Scan the entries line by line and return those with "href".

» **Web interface edit records**
•••

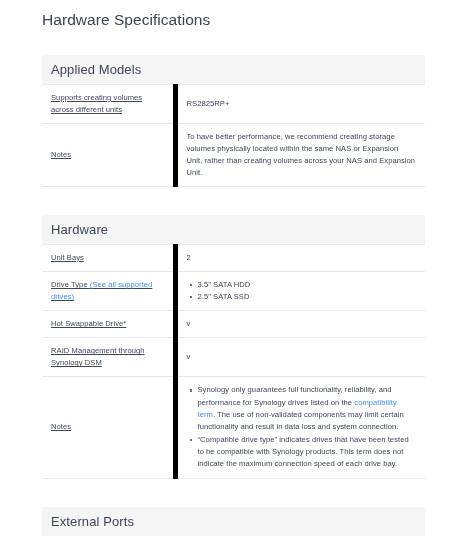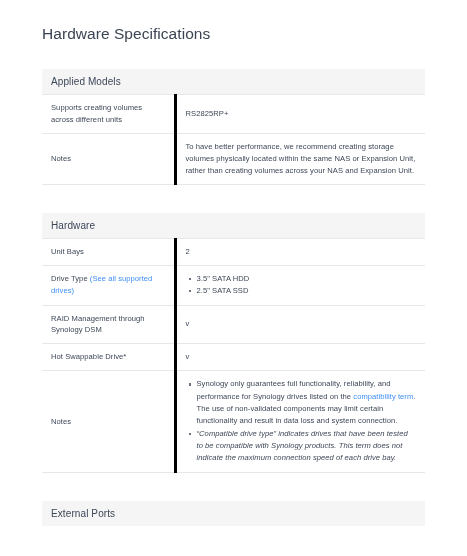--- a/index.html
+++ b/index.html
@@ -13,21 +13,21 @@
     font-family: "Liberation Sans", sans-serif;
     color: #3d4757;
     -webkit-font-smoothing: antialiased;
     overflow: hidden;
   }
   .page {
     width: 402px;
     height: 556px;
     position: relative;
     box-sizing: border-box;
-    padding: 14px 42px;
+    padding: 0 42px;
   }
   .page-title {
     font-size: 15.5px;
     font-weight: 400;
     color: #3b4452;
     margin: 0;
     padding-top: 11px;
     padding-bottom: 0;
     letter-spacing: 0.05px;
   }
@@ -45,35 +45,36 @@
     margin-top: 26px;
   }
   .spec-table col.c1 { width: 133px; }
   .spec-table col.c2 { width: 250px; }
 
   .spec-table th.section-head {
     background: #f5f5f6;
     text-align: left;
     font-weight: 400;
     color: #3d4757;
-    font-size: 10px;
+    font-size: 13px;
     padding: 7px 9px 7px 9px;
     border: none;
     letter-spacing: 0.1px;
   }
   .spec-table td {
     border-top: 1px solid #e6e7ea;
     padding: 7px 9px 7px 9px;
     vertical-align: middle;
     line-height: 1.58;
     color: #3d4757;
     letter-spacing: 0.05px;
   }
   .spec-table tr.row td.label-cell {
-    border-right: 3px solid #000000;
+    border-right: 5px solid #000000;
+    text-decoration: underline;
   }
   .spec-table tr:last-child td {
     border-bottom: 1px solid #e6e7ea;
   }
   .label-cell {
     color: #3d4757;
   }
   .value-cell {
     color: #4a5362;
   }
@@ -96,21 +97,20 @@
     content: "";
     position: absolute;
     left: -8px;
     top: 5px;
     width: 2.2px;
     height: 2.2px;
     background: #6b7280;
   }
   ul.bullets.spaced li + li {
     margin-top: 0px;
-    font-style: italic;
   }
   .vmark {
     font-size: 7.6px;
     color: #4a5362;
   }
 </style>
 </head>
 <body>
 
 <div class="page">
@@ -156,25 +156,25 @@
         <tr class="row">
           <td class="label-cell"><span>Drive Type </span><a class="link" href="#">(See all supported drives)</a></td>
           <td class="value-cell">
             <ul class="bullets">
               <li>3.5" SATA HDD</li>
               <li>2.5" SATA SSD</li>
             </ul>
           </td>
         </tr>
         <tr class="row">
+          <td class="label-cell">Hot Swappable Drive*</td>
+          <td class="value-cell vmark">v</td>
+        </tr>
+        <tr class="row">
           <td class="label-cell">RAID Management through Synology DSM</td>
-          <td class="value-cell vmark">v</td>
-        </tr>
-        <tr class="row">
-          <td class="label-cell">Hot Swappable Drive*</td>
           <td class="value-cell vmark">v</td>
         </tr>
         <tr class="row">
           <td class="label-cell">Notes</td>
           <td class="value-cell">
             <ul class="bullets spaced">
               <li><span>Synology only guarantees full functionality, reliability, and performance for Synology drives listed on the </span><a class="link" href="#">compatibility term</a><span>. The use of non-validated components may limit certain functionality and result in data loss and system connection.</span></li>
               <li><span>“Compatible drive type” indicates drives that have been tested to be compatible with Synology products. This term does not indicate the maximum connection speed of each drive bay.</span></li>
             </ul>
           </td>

•••

» **YOUR RESPONSE**
           <td class="label-cell"><span>Drive Type </span><a class="link" href="#">(See all supported drives)</a></td>
               <li><span>Synology only guarantees full functionality, reliability, and performance for Synology drives listed on the </span><a class="link" href="#">compatibility term</a><span>. The use of non-validated components may limit certain functionality and result in data loss and system connection.</span></li>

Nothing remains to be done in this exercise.